WHAT IS REQUIRED: Examine the records and identify each line that includes the string "type". Copy those lines.

GIVEN DATA:
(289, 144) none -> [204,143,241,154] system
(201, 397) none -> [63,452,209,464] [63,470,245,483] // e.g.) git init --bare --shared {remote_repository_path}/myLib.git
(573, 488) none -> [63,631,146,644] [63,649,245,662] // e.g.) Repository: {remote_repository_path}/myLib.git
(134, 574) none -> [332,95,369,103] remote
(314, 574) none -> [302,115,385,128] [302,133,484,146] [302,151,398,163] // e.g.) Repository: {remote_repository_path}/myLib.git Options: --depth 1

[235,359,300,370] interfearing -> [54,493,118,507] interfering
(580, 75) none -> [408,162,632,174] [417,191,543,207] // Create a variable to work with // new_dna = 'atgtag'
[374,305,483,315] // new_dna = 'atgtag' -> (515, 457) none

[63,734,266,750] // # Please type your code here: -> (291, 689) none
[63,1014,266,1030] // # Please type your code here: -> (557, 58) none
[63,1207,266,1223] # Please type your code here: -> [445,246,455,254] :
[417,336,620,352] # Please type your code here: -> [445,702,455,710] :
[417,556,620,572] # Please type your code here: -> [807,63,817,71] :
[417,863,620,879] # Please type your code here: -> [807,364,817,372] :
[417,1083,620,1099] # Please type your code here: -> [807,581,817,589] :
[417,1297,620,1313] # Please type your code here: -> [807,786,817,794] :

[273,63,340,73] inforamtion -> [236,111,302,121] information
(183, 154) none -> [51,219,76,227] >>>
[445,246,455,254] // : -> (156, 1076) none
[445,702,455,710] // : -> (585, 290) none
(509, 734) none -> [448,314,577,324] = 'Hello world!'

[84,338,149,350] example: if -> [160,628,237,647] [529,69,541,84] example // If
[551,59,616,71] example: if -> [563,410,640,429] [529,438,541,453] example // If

TASK OUTPUT:
[63,734,266,750] // # Please type your code here: -> (291, 689) none
[63,1014,266,1030] // # Please type your code here: -> (557, 58) none
[63,1207,266,1223] # Please type your code here: -> [445,246,455,254] :
[417,336,620,352] # Please type your code here: -> [445,702,455,710] :
[417,556,620,572] # Please type your code here: -> [807,63,817,71] :
[417,863,620,879] # Please type your code here: -> [807,364,817,372] :
[417,1083,620,1099] # Please type your code here: -> [807,581,817,589] :
[417,1297,620,1313] # Please type your code here: -> [807,786,817,794] :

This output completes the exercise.